▸ **TASK**:
What is needed is an exact retyping of the records below, from the first line through the line that contains "B29. (96 อ่าน)".

Stored data entries:
= = = = = = =
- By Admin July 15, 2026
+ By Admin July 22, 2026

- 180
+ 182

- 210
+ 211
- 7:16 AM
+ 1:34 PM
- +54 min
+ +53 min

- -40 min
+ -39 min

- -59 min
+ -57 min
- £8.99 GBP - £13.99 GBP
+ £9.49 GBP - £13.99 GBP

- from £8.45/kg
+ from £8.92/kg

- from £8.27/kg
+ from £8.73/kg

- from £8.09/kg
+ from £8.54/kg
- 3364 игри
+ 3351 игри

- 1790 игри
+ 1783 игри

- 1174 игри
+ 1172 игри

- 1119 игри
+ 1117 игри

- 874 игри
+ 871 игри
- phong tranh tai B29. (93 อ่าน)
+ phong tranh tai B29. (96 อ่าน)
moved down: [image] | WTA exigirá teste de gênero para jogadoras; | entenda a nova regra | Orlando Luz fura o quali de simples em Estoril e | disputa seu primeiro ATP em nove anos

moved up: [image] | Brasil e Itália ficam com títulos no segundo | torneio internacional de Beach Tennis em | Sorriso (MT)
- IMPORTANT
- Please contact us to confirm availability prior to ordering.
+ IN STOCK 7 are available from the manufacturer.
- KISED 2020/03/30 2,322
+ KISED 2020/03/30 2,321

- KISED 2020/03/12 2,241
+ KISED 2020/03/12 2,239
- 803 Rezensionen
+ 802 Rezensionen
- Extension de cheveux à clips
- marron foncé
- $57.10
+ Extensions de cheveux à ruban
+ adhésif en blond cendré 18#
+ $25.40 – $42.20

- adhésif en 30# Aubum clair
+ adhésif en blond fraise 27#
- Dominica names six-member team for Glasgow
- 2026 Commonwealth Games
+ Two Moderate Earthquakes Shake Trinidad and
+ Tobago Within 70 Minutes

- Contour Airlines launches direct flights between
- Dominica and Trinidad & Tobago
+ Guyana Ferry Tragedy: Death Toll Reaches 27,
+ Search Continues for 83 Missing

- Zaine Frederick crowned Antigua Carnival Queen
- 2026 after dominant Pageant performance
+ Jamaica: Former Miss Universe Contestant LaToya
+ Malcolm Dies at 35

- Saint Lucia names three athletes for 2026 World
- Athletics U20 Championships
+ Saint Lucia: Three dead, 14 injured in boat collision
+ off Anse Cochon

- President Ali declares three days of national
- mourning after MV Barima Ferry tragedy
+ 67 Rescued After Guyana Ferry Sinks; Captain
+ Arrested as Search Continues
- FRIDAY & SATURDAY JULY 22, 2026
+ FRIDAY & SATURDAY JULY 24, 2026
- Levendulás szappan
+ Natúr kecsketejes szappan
= = = = = = =
▸ **RESULT BELOW**:
- By Admin July 15, 2026
+ By Admin July 22, 2026

- 180
+ 182

- 210
+ 211
- 7:16 AM
+ 1:34 PM
- +54 min
+ +53 min

- -40 min
+ -39 min

- -59 min
+ -57 min
- £8.99 GBP - £13.99 GBP
+ £9.49 GBP - £13.99 GBP

- from £8.45/kg
+ from £8.92/kg

- from £8.27/kg
+ from £8.73/kg

- from £8.09/kg
+ from £8.54/kg
- 3364 игри
+ 3351 игри

- 1790 игри
+ 1783 игри

- 1174 игри
+ 1172 игри

- 1119 игри
+ 1117 игри

- 874 игри
+ 871 игри
- phong tranh tai B29. (93 อ่าน)
+ phong tranh tai B29. (96 อ่าน)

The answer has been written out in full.